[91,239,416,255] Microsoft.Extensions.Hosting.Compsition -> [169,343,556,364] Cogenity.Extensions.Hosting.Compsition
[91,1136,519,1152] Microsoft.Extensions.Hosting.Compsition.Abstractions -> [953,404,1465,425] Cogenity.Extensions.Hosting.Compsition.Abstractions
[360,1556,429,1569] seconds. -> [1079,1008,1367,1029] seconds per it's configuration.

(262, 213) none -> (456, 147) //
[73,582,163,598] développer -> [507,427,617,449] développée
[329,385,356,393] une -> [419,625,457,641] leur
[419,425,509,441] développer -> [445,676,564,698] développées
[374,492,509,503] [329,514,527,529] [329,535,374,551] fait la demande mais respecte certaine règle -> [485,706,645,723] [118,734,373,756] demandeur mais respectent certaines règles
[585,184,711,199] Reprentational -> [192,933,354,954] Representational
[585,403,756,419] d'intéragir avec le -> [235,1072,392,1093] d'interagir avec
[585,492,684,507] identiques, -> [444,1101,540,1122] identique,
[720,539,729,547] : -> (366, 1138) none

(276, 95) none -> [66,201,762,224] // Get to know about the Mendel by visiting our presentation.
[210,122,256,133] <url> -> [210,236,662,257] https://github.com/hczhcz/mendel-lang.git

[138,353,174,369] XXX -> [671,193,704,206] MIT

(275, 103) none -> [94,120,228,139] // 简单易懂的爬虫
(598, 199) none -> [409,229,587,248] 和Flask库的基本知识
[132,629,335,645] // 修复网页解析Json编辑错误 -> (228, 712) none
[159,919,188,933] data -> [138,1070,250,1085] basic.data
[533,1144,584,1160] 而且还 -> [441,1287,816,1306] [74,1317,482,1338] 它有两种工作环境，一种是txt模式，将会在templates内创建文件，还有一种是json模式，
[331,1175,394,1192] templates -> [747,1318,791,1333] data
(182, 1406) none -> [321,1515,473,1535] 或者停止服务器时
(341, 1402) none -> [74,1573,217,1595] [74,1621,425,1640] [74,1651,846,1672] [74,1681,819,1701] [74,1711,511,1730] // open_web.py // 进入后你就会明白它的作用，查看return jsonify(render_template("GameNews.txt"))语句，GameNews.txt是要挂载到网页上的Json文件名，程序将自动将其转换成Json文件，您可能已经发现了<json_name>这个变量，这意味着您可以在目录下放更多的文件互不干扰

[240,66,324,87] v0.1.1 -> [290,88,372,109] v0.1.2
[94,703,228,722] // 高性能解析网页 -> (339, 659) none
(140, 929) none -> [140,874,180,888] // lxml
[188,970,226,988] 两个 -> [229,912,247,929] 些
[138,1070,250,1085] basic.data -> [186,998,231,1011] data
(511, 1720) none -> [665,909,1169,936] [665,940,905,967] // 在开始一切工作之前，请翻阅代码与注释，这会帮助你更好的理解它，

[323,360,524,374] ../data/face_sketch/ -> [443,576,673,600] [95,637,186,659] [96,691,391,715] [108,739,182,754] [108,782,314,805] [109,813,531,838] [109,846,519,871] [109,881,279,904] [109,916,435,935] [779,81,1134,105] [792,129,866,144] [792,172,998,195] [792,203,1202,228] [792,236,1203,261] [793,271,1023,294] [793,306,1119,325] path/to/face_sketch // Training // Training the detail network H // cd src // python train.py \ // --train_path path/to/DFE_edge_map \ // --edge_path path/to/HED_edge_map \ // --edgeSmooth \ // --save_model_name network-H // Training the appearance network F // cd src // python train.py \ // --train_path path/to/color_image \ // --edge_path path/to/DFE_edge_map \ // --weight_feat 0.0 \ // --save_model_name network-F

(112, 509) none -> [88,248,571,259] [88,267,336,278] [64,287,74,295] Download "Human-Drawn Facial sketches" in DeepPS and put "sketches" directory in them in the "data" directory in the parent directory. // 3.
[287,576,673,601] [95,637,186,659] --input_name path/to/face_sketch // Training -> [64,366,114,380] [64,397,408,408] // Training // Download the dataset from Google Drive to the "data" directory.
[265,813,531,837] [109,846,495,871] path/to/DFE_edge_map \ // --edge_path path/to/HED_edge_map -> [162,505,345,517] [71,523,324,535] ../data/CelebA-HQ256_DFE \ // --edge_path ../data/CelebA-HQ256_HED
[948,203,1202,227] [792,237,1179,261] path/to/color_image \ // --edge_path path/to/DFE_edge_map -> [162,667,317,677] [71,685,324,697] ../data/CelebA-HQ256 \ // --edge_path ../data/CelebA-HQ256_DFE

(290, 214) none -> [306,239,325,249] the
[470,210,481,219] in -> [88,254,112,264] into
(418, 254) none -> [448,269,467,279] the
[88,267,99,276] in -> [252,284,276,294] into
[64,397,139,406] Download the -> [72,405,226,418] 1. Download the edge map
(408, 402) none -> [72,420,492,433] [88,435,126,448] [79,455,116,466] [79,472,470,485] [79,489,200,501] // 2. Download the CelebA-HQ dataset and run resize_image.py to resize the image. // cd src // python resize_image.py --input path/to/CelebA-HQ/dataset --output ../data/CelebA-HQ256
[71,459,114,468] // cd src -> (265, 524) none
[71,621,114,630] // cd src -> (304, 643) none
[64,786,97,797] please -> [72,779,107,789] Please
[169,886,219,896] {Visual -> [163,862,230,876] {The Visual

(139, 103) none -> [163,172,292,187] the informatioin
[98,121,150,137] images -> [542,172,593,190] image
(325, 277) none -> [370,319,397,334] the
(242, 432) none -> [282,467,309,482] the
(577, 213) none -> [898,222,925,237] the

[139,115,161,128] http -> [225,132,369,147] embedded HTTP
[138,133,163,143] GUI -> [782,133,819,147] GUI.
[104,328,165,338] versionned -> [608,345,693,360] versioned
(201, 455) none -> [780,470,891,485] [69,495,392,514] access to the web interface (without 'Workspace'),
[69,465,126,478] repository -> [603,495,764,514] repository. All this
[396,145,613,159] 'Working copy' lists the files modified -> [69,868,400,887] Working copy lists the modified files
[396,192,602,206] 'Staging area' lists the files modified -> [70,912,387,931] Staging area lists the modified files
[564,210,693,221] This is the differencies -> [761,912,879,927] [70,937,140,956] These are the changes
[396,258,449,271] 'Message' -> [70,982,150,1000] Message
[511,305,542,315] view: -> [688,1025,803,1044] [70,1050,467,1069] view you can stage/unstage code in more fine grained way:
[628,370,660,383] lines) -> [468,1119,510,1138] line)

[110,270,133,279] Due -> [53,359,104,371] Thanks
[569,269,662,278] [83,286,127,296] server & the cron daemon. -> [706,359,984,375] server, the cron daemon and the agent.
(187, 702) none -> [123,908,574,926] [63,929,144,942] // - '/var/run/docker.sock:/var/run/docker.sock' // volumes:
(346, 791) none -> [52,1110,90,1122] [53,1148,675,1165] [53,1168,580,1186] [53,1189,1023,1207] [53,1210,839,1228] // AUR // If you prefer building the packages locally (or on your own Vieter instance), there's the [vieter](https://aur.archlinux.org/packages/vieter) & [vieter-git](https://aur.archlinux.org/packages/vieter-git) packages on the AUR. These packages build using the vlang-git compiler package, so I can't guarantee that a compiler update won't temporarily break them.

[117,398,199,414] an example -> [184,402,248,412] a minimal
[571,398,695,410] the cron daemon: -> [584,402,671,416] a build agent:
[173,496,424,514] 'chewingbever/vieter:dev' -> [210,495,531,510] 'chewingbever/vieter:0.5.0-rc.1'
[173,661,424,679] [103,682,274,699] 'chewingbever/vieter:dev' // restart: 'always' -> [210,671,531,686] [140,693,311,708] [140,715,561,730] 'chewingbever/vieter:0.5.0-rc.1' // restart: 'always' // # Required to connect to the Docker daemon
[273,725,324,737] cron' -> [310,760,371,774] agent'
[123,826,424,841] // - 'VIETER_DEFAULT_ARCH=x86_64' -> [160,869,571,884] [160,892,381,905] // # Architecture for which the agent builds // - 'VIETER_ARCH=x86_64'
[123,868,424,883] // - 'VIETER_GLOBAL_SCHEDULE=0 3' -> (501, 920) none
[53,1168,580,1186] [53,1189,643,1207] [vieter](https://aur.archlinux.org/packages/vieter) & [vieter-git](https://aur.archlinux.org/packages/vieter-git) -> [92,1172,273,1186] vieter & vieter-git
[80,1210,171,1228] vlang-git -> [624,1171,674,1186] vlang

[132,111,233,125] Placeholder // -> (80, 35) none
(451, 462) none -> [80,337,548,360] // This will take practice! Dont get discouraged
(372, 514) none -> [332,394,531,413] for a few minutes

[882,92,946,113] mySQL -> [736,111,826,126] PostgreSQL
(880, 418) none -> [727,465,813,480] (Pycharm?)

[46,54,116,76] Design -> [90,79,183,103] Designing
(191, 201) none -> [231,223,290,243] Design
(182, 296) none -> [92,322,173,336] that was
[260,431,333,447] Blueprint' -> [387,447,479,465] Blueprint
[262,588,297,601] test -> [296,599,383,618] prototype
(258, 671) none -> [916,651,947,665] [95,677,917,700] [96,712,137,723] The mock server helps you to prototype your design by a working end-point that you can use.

◇ ◇ ◇ ◇

Prompt:
Scan the records for lines with the string "modified". Give the number of such lines and nothing else.

Result:
2